■ **Action item**
Lines with "skriv": how many are there in the listing below? Reply with the number only.

■ **Records**
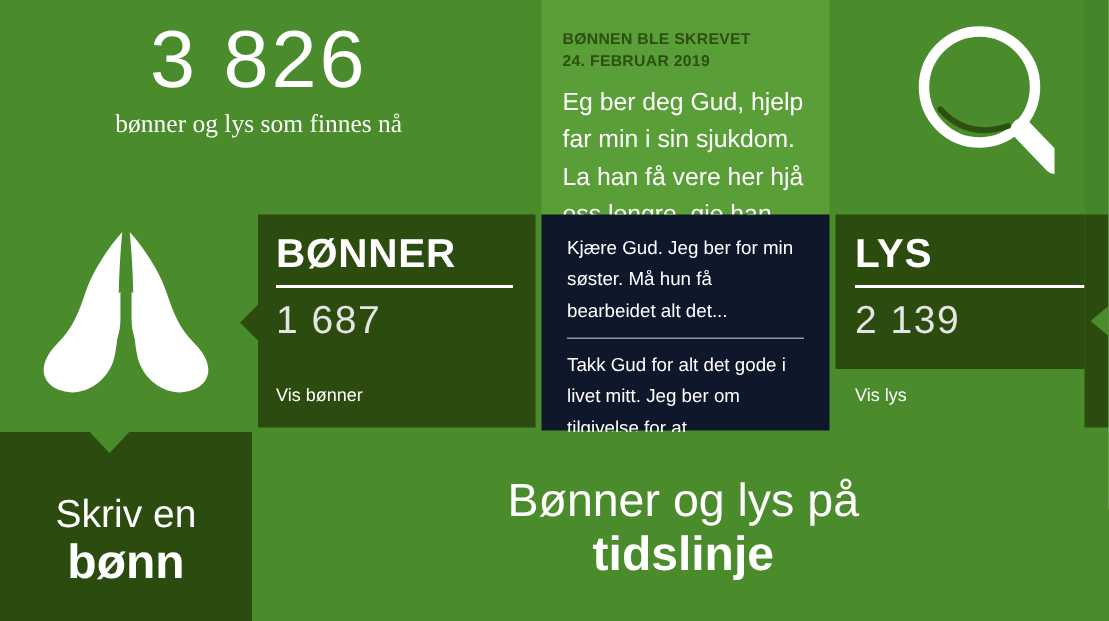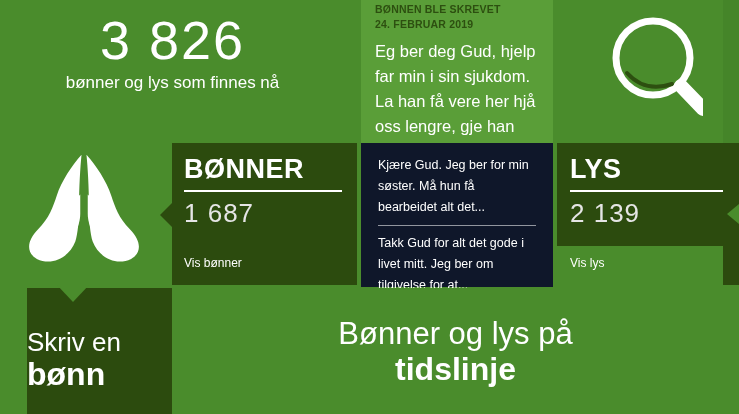--- a/index.html
+++ b/index.html
@@ -7,23 +7,23 @@
   body { font-family:"Liberation Sans", sans-serif; }
   #app {
     position:relative; width:739px; height:414px;
     background:#4a8c2c; overflow:hidden; color:#fff;
   }
   .tile { position:absolute; }
 
   
   #stat-tile { left:0; top:0; width:345px; height:143px; text-align:center; padding-top:12px; }
   #stat-number { font-size:54px; font-weight:300; letter-spacing:2px; line-height:1.05; }
-  #stat-subtitle { font-size:17px; font-weight:300; margin-top:4px; }
+  #stat-subtitle { font-size:17px; font-weight:300; margin-top:4px;font-family:Liberation Serif, serif; }
 
-  #quote-tile { left:361px; top:0; width:192px; height:143px; background:#5a9e38; padding:2px 14px; cursor:pointer; }
+  #quote-tile { left:361px; top:0; width:192px; height:143px; background:#5a9e38; padding:19px 14px; cursor:pointer; }
   #quote-label { font-size:10.5px; font-weight:bold; color:#2d4f10; line-height:1.45; letter-spacing:.2px; }
   #quote-text { font-size:16.5px; font-weight:300; line-height:25px; margin-top:7px; }
 
   #search-tile { left:557px; top:0; width:166px; height:143px; cursor:pointer; }
   #search-tile svg { position:absolute; left:20px; top:8px; }
   #row1-right-sliver { left:723px; top:0; width:16px; height:143px; background:#458529; }
 
   
   #hands-tile { left:0; top:146px; width:168px; height:139px; cursor:pointer; }
   #hands-tile svg { position:absolute; left:22px; top:6px; }
@@ -48,21 +48,21 @@
   #lys-tile { left:557px; top:143px; width:166px; height:103px; background:#2c4b0e; padding:10px 0 4px 13px; cursor:pointer; }
   #lys-tile .tile-rule { width:153px; }
 
   #row2-right-sliver { left:723px; top:143px; width:16px; height:142px; background:#2c4b0e; }
   #right-left-arrow { position:absolute; left:727px; top:204px; width:0; height:0;
     border-top:10px solid transparent; border-bottom:10px solid transparent;
     border-right:12px solid #4a8c2c; z-index:2; }
 
   
   #skriv-tile { left:0; top:288px; width:168px; height:126px; background:#2c4b0e;
-    padding-top:40px; cursor:pointer;margin-left:27px; }
+    text-align:center; padding-top:40px; cursor:pointer; }
   #skriv-line1 { font-size:26px; font-weight:300; line-height:1.1; }
   #skriv-line2 { font-size:32px; font-weight:bold; line-height:1.1; }
 
   #timeline-tile { left:172px; top:288px; width:567px; height:126px; background:#4a8c2c;
     text-align:center; padding-top:28px; cursor:pointer; }
   #timeline-line1 { font-size:31px; font-weight:400; line-height:1.15; }
   #timeline-line2 { font-size:32px; font-weight:bold; line-height:1.1; }
 </style>
 </head>
 <body>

■ **Written solution**
3